== Try it ==
From the records below, work out how many lines contain "Learn". Reply with that number alone.

- - -

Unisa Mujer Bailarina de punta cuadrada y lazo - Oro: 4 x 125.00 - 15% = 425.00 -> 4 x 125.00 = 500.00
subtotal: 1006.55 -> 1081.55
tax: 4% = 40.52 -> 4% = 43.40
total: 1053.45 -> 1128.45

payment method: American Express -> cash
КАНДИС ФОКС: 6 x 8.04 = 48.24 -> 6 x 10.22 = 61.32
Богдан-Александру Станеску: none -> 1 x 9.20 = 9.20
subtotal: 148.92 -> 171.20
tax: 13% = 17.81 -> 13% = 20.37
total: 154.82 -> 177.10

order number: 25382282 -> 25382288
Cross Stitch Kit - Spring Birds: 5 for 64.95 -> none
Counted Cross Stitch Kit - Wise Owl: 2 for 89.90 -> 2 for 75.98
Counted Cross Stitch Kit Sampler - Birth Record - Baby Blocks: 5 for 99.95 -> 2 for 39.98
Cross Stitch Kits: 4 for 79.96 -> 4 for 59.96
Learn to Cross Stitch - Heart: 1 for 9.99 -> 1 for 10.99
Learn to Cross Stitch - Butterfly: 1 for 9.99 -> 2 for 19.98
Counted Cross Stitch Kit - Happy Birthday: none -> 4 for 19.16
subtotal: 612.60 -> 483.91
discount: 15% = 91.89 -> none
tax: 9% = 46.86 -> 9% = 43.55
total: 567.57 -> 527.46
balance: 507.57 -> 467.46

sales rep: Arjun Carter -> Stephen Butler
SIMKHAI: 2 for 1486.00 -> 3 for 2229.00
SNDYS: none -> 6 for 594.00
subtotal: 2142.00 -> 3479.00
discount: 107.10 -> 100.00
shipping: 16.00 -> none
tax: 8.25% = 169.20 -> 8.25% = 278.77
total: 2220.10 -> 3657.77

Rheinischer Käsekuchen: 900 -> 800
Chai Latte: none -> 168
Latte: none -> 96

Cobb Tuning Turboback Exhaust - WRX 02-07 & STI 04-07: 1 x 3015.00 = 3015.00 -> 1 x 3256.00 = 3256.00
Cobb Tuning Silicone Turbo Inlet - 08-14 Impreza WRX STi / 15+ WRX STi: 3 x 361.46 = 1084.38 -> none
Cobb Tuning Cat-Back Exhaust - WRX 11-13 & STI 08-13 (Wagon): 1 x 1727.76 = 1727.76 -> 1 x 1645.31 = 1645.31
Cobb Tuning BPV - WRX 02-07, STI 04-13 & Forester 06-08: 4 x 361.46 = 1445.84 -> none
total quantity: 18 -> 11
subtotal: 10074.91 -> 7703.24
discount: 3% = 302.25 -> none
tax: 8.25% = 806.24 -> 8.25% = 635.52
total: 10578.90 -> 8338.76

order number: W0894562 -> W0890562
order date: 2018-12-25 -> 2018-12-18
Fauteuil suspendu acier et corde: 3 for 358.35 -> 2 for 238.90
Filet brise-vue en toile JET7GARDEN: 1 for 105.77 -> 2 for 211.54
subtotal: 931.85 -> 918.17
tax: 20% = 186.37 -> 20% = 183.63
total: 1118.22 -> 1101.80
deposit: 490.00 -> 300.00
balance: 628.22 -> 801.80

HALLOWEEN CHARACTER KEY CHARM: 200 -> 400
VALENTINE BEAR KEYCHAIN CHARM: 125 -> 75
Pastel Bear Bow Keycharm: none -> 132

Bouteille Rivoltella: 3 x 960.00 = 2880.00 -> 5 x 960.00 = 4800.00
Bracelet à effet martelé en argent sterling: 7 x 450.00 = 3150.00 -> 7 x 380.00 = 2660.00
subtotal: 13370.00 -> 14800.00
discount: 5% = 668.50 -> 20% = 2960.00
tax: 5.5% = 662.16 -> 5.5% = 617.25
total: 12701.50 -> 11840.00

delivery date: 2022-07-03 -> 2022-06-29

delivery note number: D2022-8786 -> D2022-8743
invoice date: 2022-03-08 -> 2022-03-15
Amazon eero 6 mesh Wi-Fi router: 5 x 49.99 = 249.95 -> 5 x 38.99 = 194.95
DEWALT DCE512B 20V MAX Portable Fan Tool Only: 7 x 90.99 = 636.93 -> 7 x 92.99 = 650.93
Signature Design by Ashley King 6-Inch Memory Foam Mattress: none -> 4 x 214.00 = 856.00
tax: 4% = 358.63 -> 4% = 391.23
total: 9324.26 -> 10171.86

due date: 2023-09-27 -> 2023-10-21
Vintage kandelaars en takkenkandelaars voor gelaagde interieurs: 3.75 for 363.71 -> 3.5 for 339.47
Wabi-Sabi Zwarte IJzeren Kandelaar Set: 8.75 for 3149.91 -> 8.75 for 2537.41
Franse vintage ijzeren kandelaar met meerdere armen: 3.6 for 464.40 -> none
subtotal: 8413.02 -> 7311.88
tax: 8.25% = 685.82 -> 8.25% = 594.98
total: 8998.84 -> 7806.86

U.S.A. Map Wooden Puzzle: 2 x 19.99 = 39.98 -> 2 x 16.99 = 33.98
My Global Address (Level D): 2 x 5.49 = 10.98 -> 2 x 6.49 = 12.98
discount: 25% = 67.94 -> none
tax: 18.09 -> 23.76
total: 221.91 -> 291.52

- - -

== Answer for this exercise ==
2